Editorial on Translational Research in Graft-Versus-Host Disease (GVHD) and Graft-Versus-Tumor (GVT) Effect After Allogeneic Hematopoietic Cell Transplantation

Editorial on the Research Topic
Cutting-Edge Translational Research in Graft-Versus-Host Disease (GVHD) and Graft-Versus-Tumor (GVT) Effect after Allogeneic Hematopoietic Cell Transplantation

Allogeneic hematopoietic cell transplantation (allo-HCT) is a highly effective treatment for hematological malignancies. However, the effect of allo-HCT is limited by the occurrence of acute graft-versus-host disease (GVHD), which is a life-threatening complication of allo-HCT that occurs in up to 50% of the patients (1).

In this Research Topic, the authors cover recent advances of pathophysiology, uncommon manifestations, prevention and treatment strategies for GVHD, as well as approaches to enhance graft-versus-tumor (GVT) activity. The authors also discuss the biology of GVHD in mouse models as well as aspects of clinical translation.

GVHD is mediated by alloreactive donor T cells, which recognize MHC molecules as foreign. While alloreactivity is causative for GVHD, it is also necessary to provide the beneficial GVT effect. Huang et al. describe how metabolic modulation of donor T cells could help to reduce GVHD without loss of GVT by targeting glycolysis. The beneficial effects of allo-HCT against malignant tumor cells is not restricted to hematological malignancies as Bates et al. for example explored allo-HCT as platform for the treatment of neuroblastoma. The authors assessed how combining immunocytokine treatment and ex vivo activated NK cell infusions could serve as intervention to provide GVT activity in a murine GD2+ neuroblastoma model. Ex vivo expanded allogeneic T cells may also have activity in anti-viral immunity. Kim et al. describe how antigen specific T cells from donors recovered from Covid-19 can be expanded and manufactured to treat severe disease in partial HLA-matched recipients.

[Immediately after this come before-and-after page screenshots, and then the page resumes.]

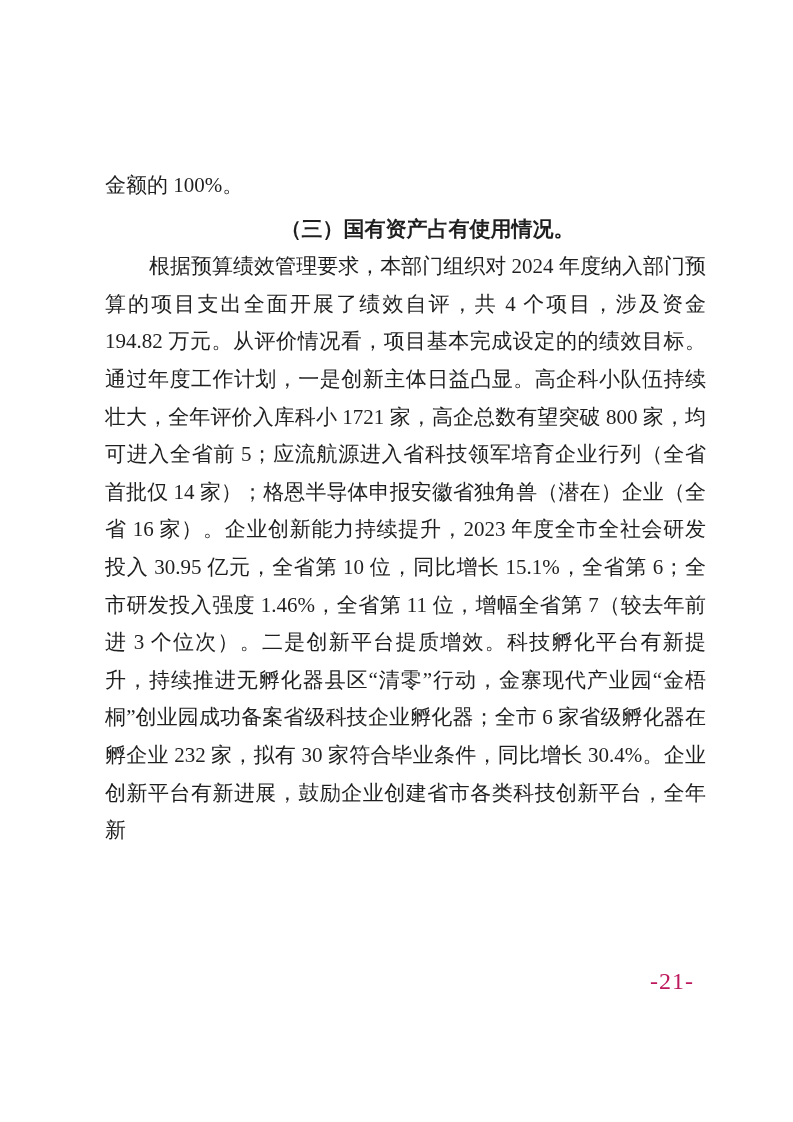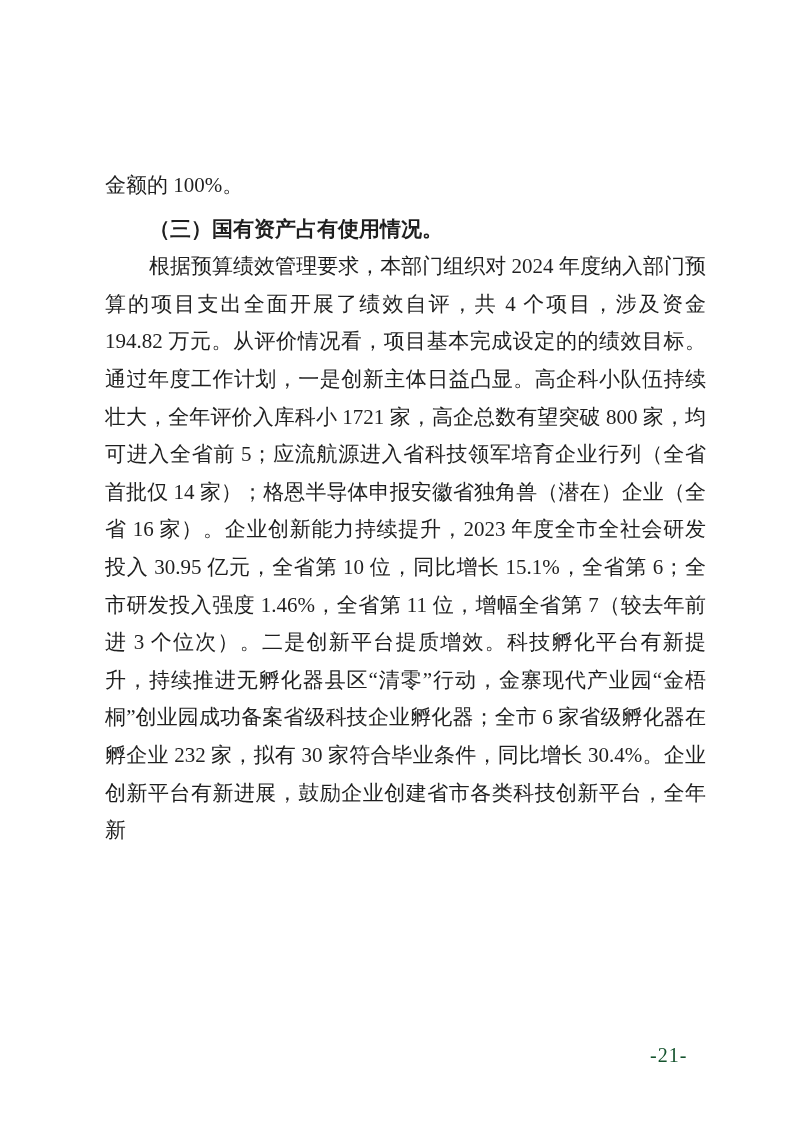--- a/index.html
+++ b/index.html
@@ -36,28 +36,28 @@
   p.para-indent {
     text-indent: 44px;
   }
   p.para-flat {
     text-indent: 0;
   }
   p.para-heading {
     font-weight: bold;
     text-indent: 44px;
     margin-top: 6px;
-    text-align: left;
+    text-align: center;
   }
   .page-number {
     position: absolute;
     left: 650px;
-    top: 1044px;
-    font-size: 20px;
-    color: #14532d;
+    top: 968px;
+    font-size: 24px;
+    color: #be185d;
     letter-spacing: 1px;
     font-family: "Liberation Serif", "DejaVu Serif", serif;
   }
 </style>
 </head>
 <body>
 
 <div class="page">
   <div class="text-block">
     <p class="para-flat">金额的 100%。</p>

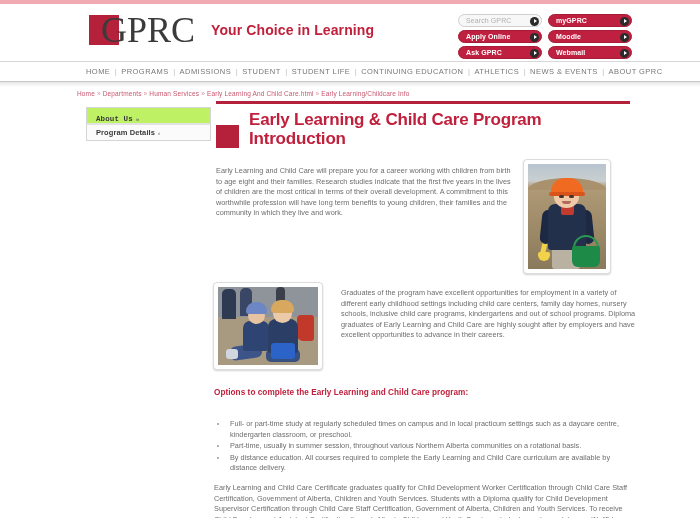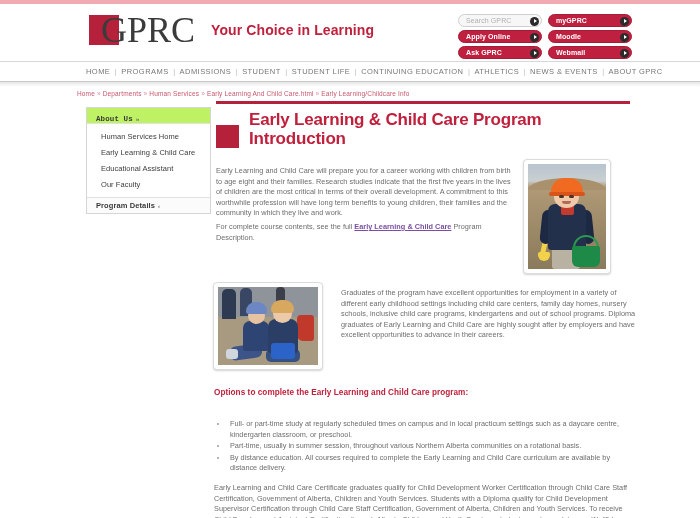--- a/index.html
+++ b/index.html
@@ -330,44 +330,35 @@
   <div class="nav-shadow"></div>
 
   <div class="breadcrumb" id="breadcrumb"><span>Home</span><span class="sep">»</span><span>Departments</span><span class="sep">»</span><span>Human Services</span><span class="sep">»</span><span>Early Learning And Child Care.html</span><span class="sep">»</span><span>Early Learning/Childcare Info</span></div>
   <div class="red-rule"></div>
 
   <div class="sidebar">
     <div class="side-head">
       <span>About Us</span>
       <span class="chev">»</span>
     </div>
-    <div class="side-links">
-      <a class="side-link" href="#">Human Services Home</a>
-      <a class="side-link" href="#">Early Learning &amp; Child Care</a>
-      <a class="side-link" href="#">Educational Assistant</a>
-      <a class="side-link" href="#">Our Faculty</a>
-    </div>
     <div class="side-foot">
       <span>Program Details</span>
       <span class="chev">‹</span>
     </div>
   </div>
 
   <div class="content">
     <div class="title-row">
       <div class="title-sq"></div>
       <div class="page-title">Early Learning &amp; Child Care Program Introduction</div>
     </div>
   </div>
 
   <div class="para block-1">Early Learning and Child Care will prepare you for a career working with children from birth to age eight and their families. Research studies indicate that the first five years in the lives of children are the most critical in terms of their overall development. A commitment to this worthwhile profession will have long term benefits to young children, their families and the community in which they live and work.</div>
 
-  <div class="para block-2">
-    <span>For complete course contents, see the full </span><a href="#">Early Learning &amp; Child Care</a><span> Program Description.</span>
-  </div>
 
   <div class="photo" id="photo1">
     <div class="inner">
       <div class="scene1">
         <div class="s1-hill"></div>
         <div class="s1-shovel"></div>
         <div class="s1-shovel-h"></div>
         <div class="s1-rake"></div>
         <div class="s1-legs"></div>
         <div class="s1-armL"></div>

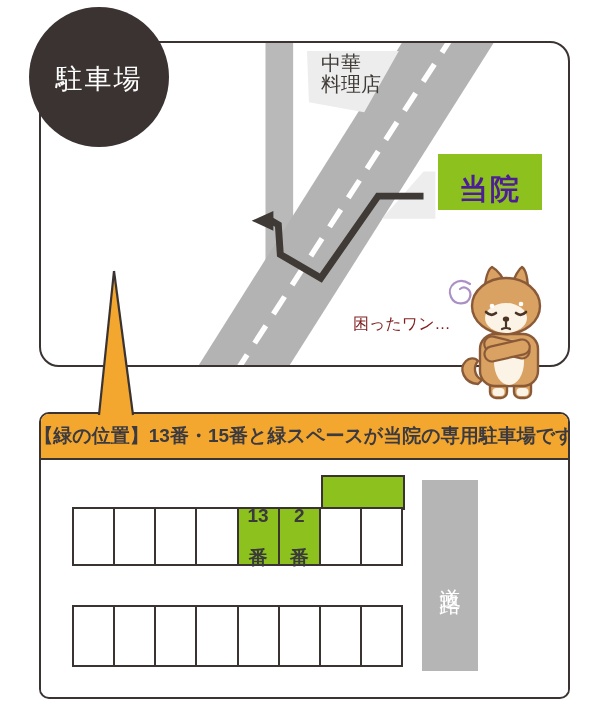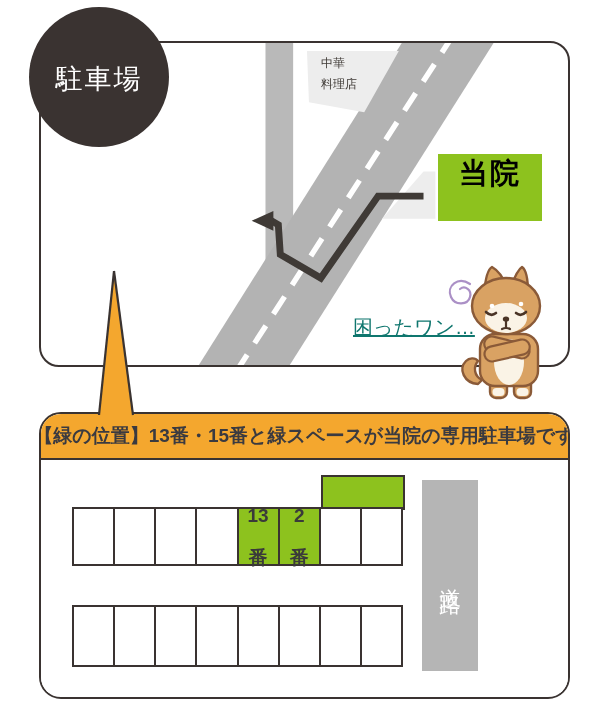--- a/index.html
+++ b/index.html
@@ -7,50 +7,50 @@
   body { font-family:"Liberation Sans","DejaVu Sans",sans-serif; }
   .canvas { position:relative; width:600px; height:728px; background:#fff; overflow:hidden; }
 
   
   .map-panel {
     position:absolute; left:39px; top:41px; width:531px; height:326px;
     background:#fff; border:2.5px solid #3a3331; border-radius:20px; overflow:hidden; z-index:1;
   }
   .map-art { position:absolute; left:0; top:0; width:100%; height:100%; }
   .restaurant-label {
-    position:absolute; left:280px; top:10px; color:#3f3a36; font-size:12px;
+    position:absolute; left:280px; top:10px; color:#3f3a36; font-size:20px;
     line-height:21px; font-weight:500; z-index:2;
   }
   .clinic-box {
-    position:absolute; left:397px; top:111px; width:104px; height:67px;
-    background:#8dc21e; color:#000000; font-size:29px; font-weight:bold; letter-spacing:2px;
-    display:flex; align-items:flex-start; justify-content:center; z-index:2;
+    position:absolute; left:397px; top:111px; width:104px; height:56px;
+    background:#8dc21e; color:#4c1d95; font-size:29px; font-weight:bold; letter-spacing:2px;
+    display:flex; align-items:flex-end; justify-content:center; z-index:2;
   }
   .garage-box {
     position:absolute; left:20px; top:136px; width:192px; height:82px;
     background:#f4a72e; color:#44404b; font-size:20px; font-weight:500; line-height:29px;
     display:flex; flex-direction:column; align-items:center; justify-content:center; z-index:2;
   }
   .dog-speech {
-    position:absolute; left:312px; top:271px; width:140px; color:#0f766e;
-    font-size:20px; font-weight:500; z-index:2; white-space:nowrap;text-decoration:underline;
+    position:absolute; left:312px; top:271px; width:140px; color:#7f1d1d;
+    font-size:16px; font-weight:500; z-index:2; white-space:nowrap;
   }
 
   
   .title-circle {
     position:absolute; left:29px; top:7px; width:140px; height:140px; border-radius:50%;
     background:#3a3331; color:#fff; z-index:5;
     display:flex; flex-direction:row; align-items:center; justify-content:center;
     font-size:27px; line-height:33px; letter-spacing:2px; padding-top:4px;
   }
 
   
   .bottom-panel {
     position:absolute; left:39px; top:412px; width:531px; height:287px;
-    border:2.5px solid #3a3331; border-radius:22px; background:#fff; overflow:hidden; z-index:2;
+    border:2.5px solid #3a3331; border-radius:10px; background:#fff; overflow:hidden; z-index:2;
   }
   .banner {
     height:46px; background:#f4a72e; border-bottom:2.5px solid #3a3331;
     display:flex; align-items:center; justify-content:center;
     color:#3a3a40; font-size:19px; font-weight:bold; white-space:nowrap;
   }
   .lot { position:relative; width:100%; height:233px; background:#fff; }
   .green-space {
     position:absolute; left:280px; top:15px; width:84px; height:34.5px;
     background:#8dc21e; border:2.5px solid #3a3331;

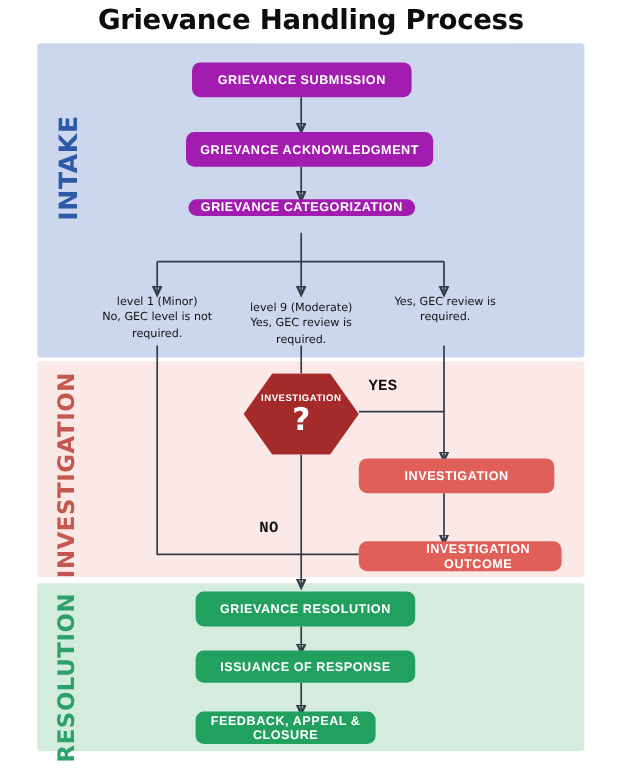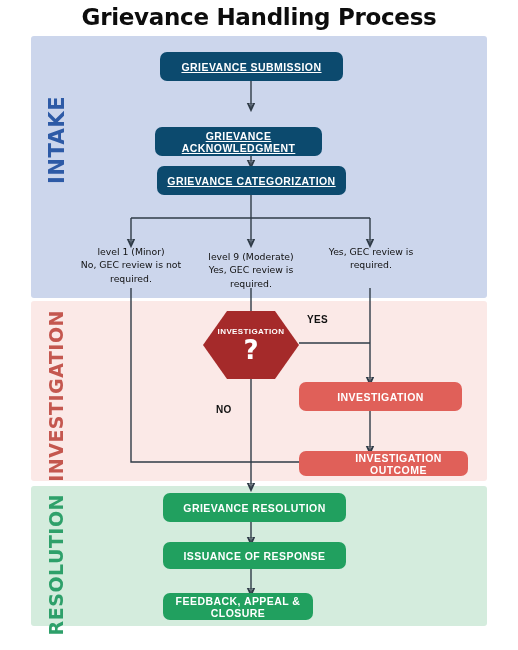--- a/index.html
+++ b/index.html
@@ -88,21 +88,21 @@
     border-radius: 7px;
     color: #ffffff;
     font-size: 10.5px;
     font-weight: 700;
     letter-spacing: 0.45px;
     text-align: center;
     font-family: "Liberation Sans", sans-serif;
     box-sizing: border-box;
     padding: 0 6px;
   }
-  .node-blue  { background: #0c4a6e; text-decoration: underline; }
+  .node-blue  { background: #a21caf; }
   .node-red   { background: #e06059; }
   .node-green { background: #21a05f; }
 
   
   .hexagon {
     position: absolute;
     background: #a52a2a;
     clip-path: polygon(25% 0%, 75% 0%, 100% 50%, 75% 100%, 25% 100%, 0% 50%);
     display: flex;
     flex-direction: column;
@@ -131,25 +131,25 @@
     font-size: 9.3px;
     font-weight: 400;
     line-height: 1.45;
     color: #111111;
     font-family: "DejaVu Sans", sans-serif;
   }
 
   
   .edge-label {
     position: absolute;
-    font-size: 10px;
+    font-size: 13px;
     font-weight: 700;
     color: #111111;
     letter-spacing: 0.3px;
-    font-family: Liberation Sans, sans-serif;
+    font-family: Liberation Mono, monospace;
   }
 
   
   #wires {
     position: absolute;
     left: 0; top: 0;
     width: 518px; height: 650px;
     pointer-events: none;
   }
   #wires line, #wires path { stroke: #2f3b47; stroke-width: 1.4px; fill: none; }
@@ -197,27 +197,27 @@
     <line x1="251" y1="379" x2="251" y2="487" marker-end="url(#arw)"></line>
 
     <line x1="370" y1="411" x2="370" y2="450" marker-end="url(#arw)"></line>
 
     <line x1="251" y1="522" x2="251" y2="541" marker-end="url(#arw)"></line>
     <line x1="251" y1="569" x2="251" y2="592" marker-end="url(#arw)"></line>
   </svg>
 
   <div class="node node-blue" style="left:160px; top:52px; width:183px; height:29px;">GRIEVANCE SUBMISSION</div>
 
-  <div class="node node-blue" style="left:155px; top:127px; width:167px; height:29px;">GRIEVANCE ACKNOWLEDGMENT</div>
-
-  <div class="node node-blue" style="left:157px; top:166px; width:189px; height:29px;">GRIEVANCE CATEGORIZATION</div>
+  <div class="node node-blue" style="left:155px; top:110px; width:206px; height:29px;">GRIEVANCE ACKNOWLEDGMENT</div>
+
+  <div class="node node-blue" style="left:157px; top:166px; width:189px; height:14px;">GRIEVANCE CATEGORIZATION</div>
 
   <div class="level-text" style="left:66px; top:245px; width:130px;">
     <div>level 1 (Minor)</div>
-    <div>No, GEC review is not</div>
+    <div>No, GEC level is not</div>
     <div>required.</div>
   </div>
 
   <div class="level-text" style="left:195px; top:250px; width:112px;">
     <div>level 9 (Moderate)</div>
     <div>Yes, GEC review is</div>
     <div>required.</div>
   </div>
 
   <div class="level-text" style="left:316px; top:245px; width:110px;">
@@ -225,21 +225,21 @@
     <div>required.</div>
   </div>
 
   <div class="hexagon" style="left:203px; top:311px; width:96px; height:68px;">
     <span class="hex-text">INVESTIGATION</span>
     <span class="hex-q">?</span>
   </div>
 
   <div class="edge-label" style="left:307px; top:314px;">YES</div>
 
-  <div class="edge-label" style="left:216px; top:404px;">NO</div>
+  <div class="edge-label" style="left:216px; top:432px;">NO</div>
 
   <div class="node node-red" style="left:299px; top:382px; width:163px; height:29px;">INVESTIGATION</div>
 
   <div class="node node-red" style="left:299px; top:451px; width:169px; height:25px;padding-left:36px;">INVESTIGATION  OUTCOME</div>
 
   <div class="node node-green" style="left:163px; top:493px; width:183px; height:29px;">GRIEVANCE RESOLUTION</div>
 
   <div class="node node-green" style="left:163px; top:542px; width:183px; height:27px;">ISSUANCE OF RESPONSE</div>
 
   <div class="node node-green" style="left:163px; top:593px; width:150px; height:27px;">FEEDBACK, APPEAL &amp; CLOSURE</div>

However, even though allo-HCT can be a life-saving intervention, the risk for developing GVHD remains an important point to consider. Research around the pathophysiology and the prevention of GVHD remains a key column for the success of allo-HCT. Due to the prominent role of alloreactive T cells in the induction of GVHD, Jiang et al. review current literature concerning the roles of different T cell subset and their respective cytokine signatures in the context of GVHD and GVT. They also outline preclinical data on the role of these subsets in both, GVHD and GVT effects, and subsequently address strategies to translate these findings to prevent GVHD in patients. Another factor that can be modified to reduce GVHD is the pre-transplant conditioning as it leads to release of danger signals (2). Based on the observation by some investigators that reduced conditioning was associated with higher relapse rates compared to full intensity conditioning (3, 4), Davis et al. elaborate on the potential benefits of repurposing ruxolitinib and venetoclax as pre-transplant medications to improve engraftment and GVT effects while reducing GVHD. Ruxolitinib was developed from the mouse model (5) into clinical application in first treatment series (6) and then in prospective phase III trials for acute and chronic GVHD (7, 8). Venetoclax, sorafenib (9) and other targeted therapies hold promise to enhance the GVT effect.

Besides the topic of strategies to reduce GVHD incidence and severity, this Research topic also covers risk factors that favor the development of GVHD. In their contribution to this series, Khuat et al. investigate how various parameters like the microbiome and high-fat diet, which are addressed using different mouse models, promote and exacerbate GVHD.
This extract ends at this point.